Negative Schlagzeilen wie der Fachkräftemangel in der Pflege stehen in der Öffentlichkeit im Vordergrund: „Uns fehlen Pflegekräfte, wir müssen Fachkräfte aus dem Ausland anwerben.“ Wir müssen uns der Wirkung solcher Schlagzeilen bewusst werden. Deshalb müssen wir die Pflegekräfte jetzt in der Öffentlichkeitsarbeit unterstützen, indem man aufzeigt, wie attraktiv der Pflegeberuf eigentlich ist. Vielleicht gibt es sogar Mittel, mit denen man den Beruf noch attraktiver machen kann, beispielsweise durch Weiterbildungsangebote.
Es gibt hochspannende Betätigungsfelder für Pflegekräfte. Zusätzlich dazu kommt die Akademisierung hinzu. Auch diese kann man nach vorne schieben, ohne dass man den Unterbau letzten Endes vergisst. Ich glaube, dass man die Rahmenbedingungen anpassen muss, sodass der Beruf nicht in einem Ressourcenverbrauch, also im Verbrauch von Pflegekräften, endet. Dann, denke ich, ist das Rad der Pflege rund.
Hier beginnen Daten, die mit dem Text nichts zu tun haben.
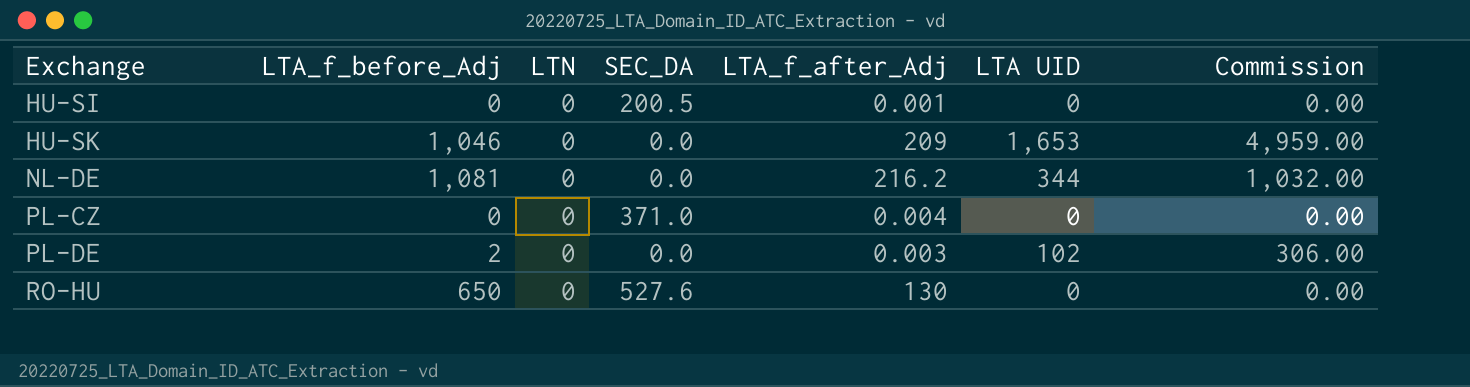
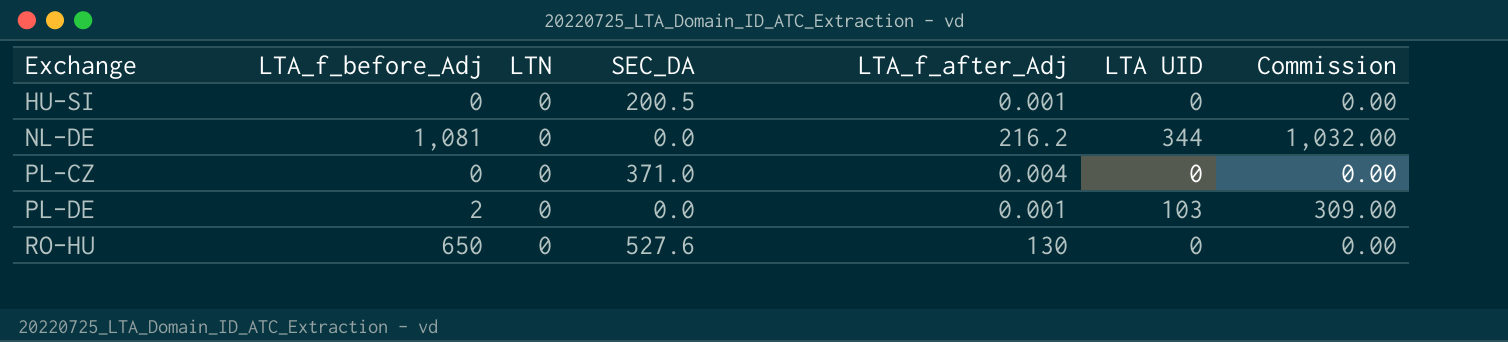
row HU-SK: 1,046 | 0 | 0.0 | 209 | 1,653 | 4,959.00 -> none
PL-DE | LTA_f_after_Adj: 0.003 -> 0.001
PL-DE | LTA UID: 102 -> 103
PL-DE | Commission: 306.00 -> 309.00

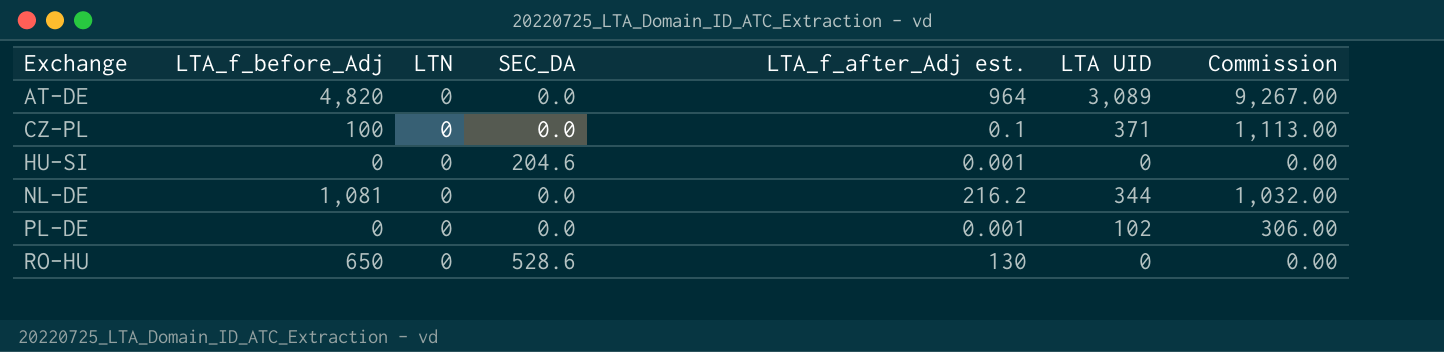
column name: LTA_f_after_Adj -> LTA_f_after_Adj est.
row PL-CZ: 0 | 0 | 371.0 | 0.004 | 0 | 0.00 -> none
row AT-DE: none -> 4,820 | 0 | 0.0 | 964 | 3,089 | 9,267.00
row CZ-PL: none -> 100 | 0 | 0.0 | 0.1 | 371 | 1,113.00
HU-SI | SEC_DA: 200.5 -> 204.6
PL-DE | LTA_f_before_Adj: 2 -> 0
PL-DE | LTA UID: 103 -> 102
PL-DE | Commission: 309.00 -> 306.00
RO-HU | SEC_DA: 527.6 -> 528.6

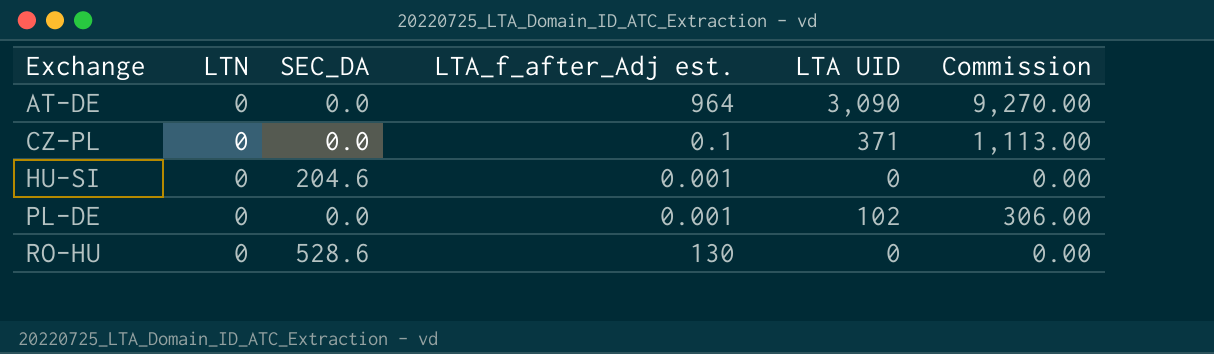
column LTA_f_before_Adj | position: 2 -> none
row NL-DE: 1,081 | 0 | 0.0 | 216.2 | 344 | 1,032.00 -> none
AT-DE | LTA UID: 3,089 -> 3,090
AT-DE | Commission: 9,267.00 -> 9,270.00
Reicht denn die Pflegereform dafür aus?
Nein. Definitiv nicht. Wie wir festgestellt haben, hat die Selbstkostendeckung als Finanzierungssystem die falschen Anreize. Im Moment versucht man, die Notwendigkeit von Pflegekräften durch das Anwerben von ausländischen Kräften auszugleichen. Das ist sicherlich auch ein ergänzendes Instrument, um die Lücke der fehlenden Arbeitskräfte kurzfristig zu schließen. Aber das Entscheidende ist, die Attraktivität des Berufs in den Vordergrund zu stellen, damit sich auch wieder junge Menschen für den Pflegeberuf entscheiden.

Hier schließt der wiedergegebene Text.